To get a flavor for how DICP works in real-life, Pollack shared a practical use case around data synchronization, comparing how it’s is traditionally done versus using ‘elevated tasks’:
In the old world, with a tools-based approach, you would have had to have potentially two different developers working with two or three different toolkits to perform a simple database synchronization job.
You might use Oracle data pump to drop a bunch of data. You move it or import it onto the other side to the second database. That would be your sort of bulk initiation. Then you might need somebody to set up the replication flows, so you'd have to have a DBA set up something like a timestamp-based checkpoint for when to begin capturing transactions.
And then, once the bulk load was done, you'd have to then go deploy the replication tool to synchronize the database to catch-up the new one with the old one. After all that, once [the databases are caught up] you would have the replication service still running to be sure you kept them in sync.
So, in the end, for simple replication you get this sort of multi-step process where you're doing some batch workloads, some real-time replication work. And, to do this you've got some DBAs involved, you might have ETL developers involved and perhaps others.
“With ‘elevated tasks’ we were looking to radically simplify a wide range of data-centric tasks, as well as cut the amount of IT staff needed,” he added. “As a case in point, a data replication task using DIPC service can be done in as little as a ‘three-click’ operation,” Pollack said.
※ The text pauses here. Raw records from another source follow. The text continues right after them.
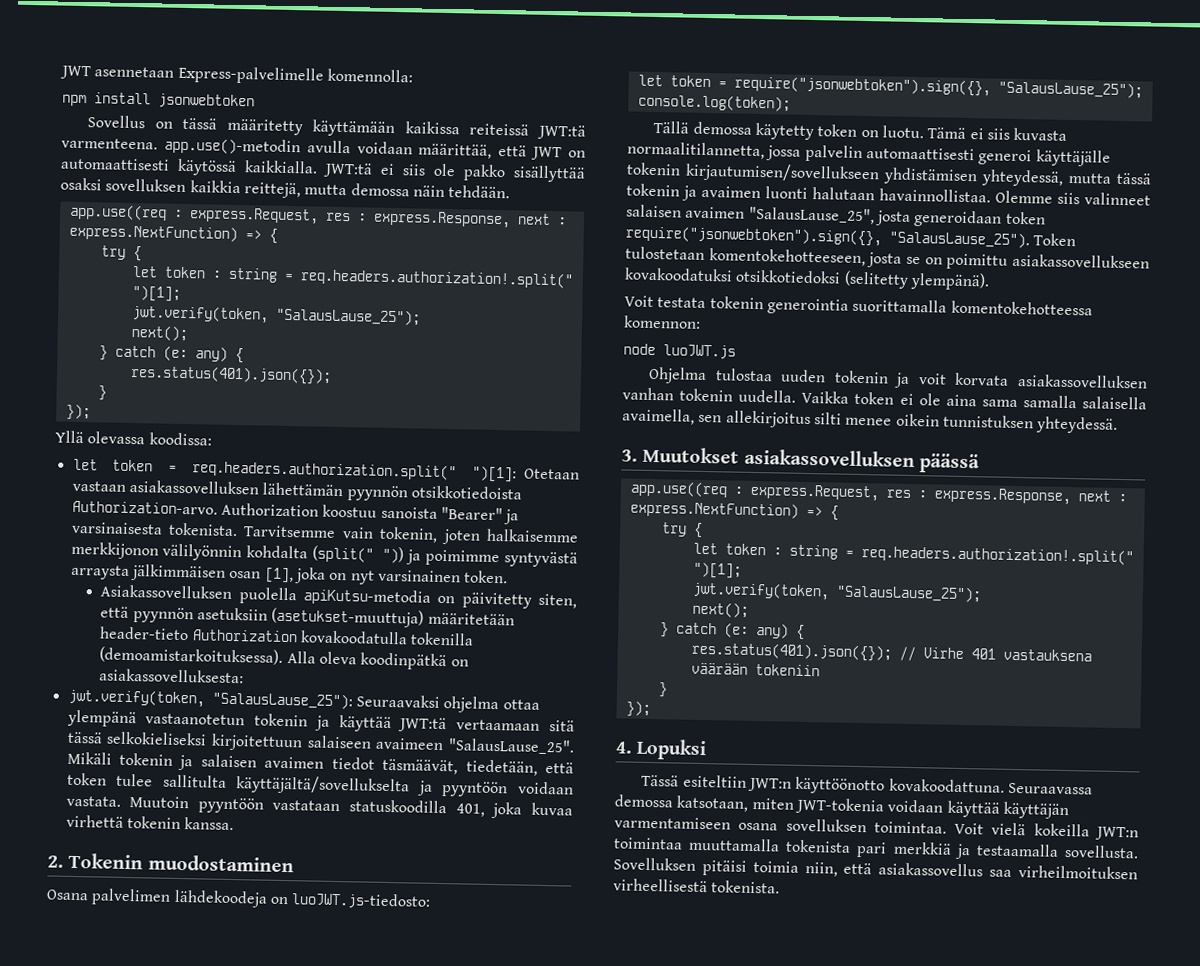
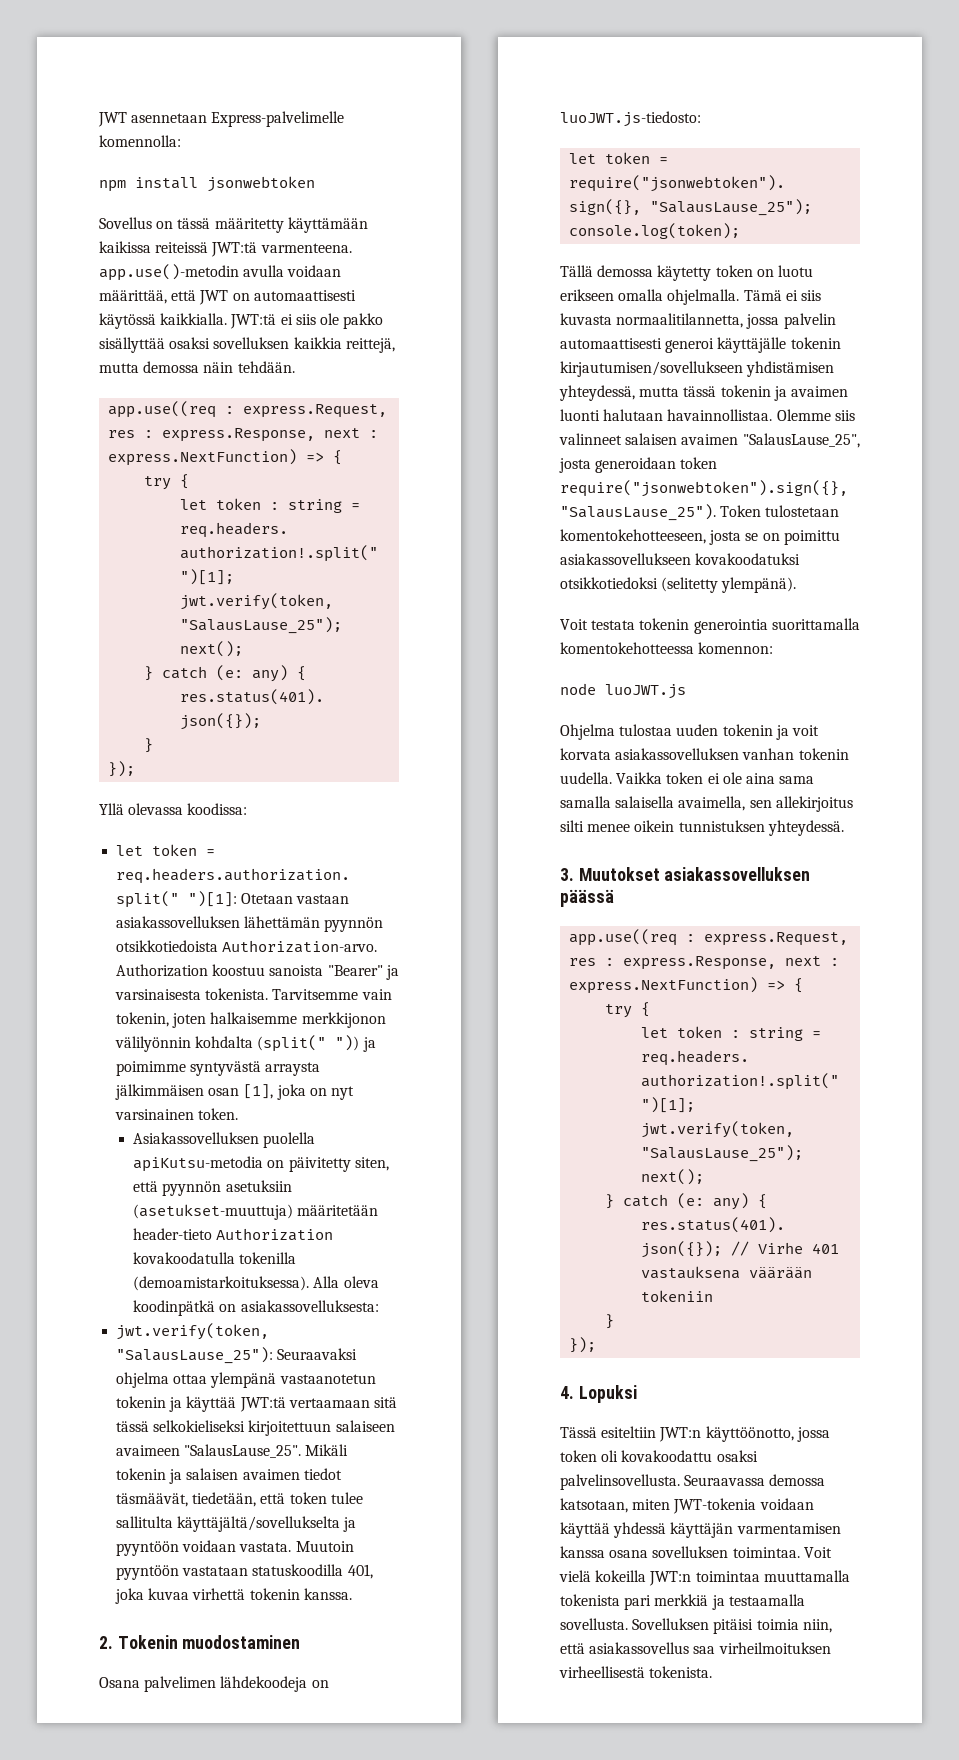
- Tällä demossa käytetty token on luotu.
+ Tällä demossa käytetty token on luotu erikseen omalla ohjelmalla.
- Tässä esiteltiin JWT:n käyttöönotto kovakoodattuna.
+ Tässä esiteltiin JWT:n käyttöönotto, jossa token oli kovakoodattu osaksi palvelinsovellusta.
- Seuraavassa demossa katsotaan, miten JWT-tokenia voidaan käyttää käyttäjän varmentamiseen osana sovelluksen toimintaa.
+ Seuraavassa demossa katsotaan, miten JWT-tokenia voidaan käyttää yhdessä käyttäjän varmentamisen kanssa osana sovelluksen toimintaa.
“In the UI, users just declare they want to achieve a database replication task, where users can really drag and drop sources and targets. That’s where you now can basically just choose with a picklist which tables you want to replicate. You then go ahead and click the ‘go’ button,” he said.
“Underneath the covers [from the UI], we do things like install and deploy GoldenGate and install Data Integrator and we’ll actually create a bulk data job (using an ETL job to do the initial bulk load). We’ll also automatically set the checkpoint and begin capturing transactions on database A so that when it's time to cut over that you can catch up database B and you know that the two are in sync with each other.”
The key takeaway is simply this, Pollack said:
“Once we know the ‘elevated task’ the user wants to accomplish, DIPC can automate a lot of the complexities that used to have to be done manually. We simply ‘drag’ that task in by incorporating some assumed steps – which are done automatically in software under the covers.”
The ‘elevated task’ approach also sets an exciting future for DIPC, Pollack added. “In the long run, this approach also brings with it the opportunity to start to inject more artificial intelligence, more machine learning and more cognitive services.”
For all the value the fully-integrated Oracle DIPC service can offer users, Pollack emphasized customers don’t have to use it all. There are mix-and-match options, he said. As an example, a customer using Informatica PowerCenter for ETL can continue to use that, and simply choose to use the Oracle GoldenGate component for data replication, he noted. “We’re committed with [Oracle DIPC] to be 100% heterogeneous,” Pollack said.
Oracle DIPC is available in three editions – standard, enterprise and governance.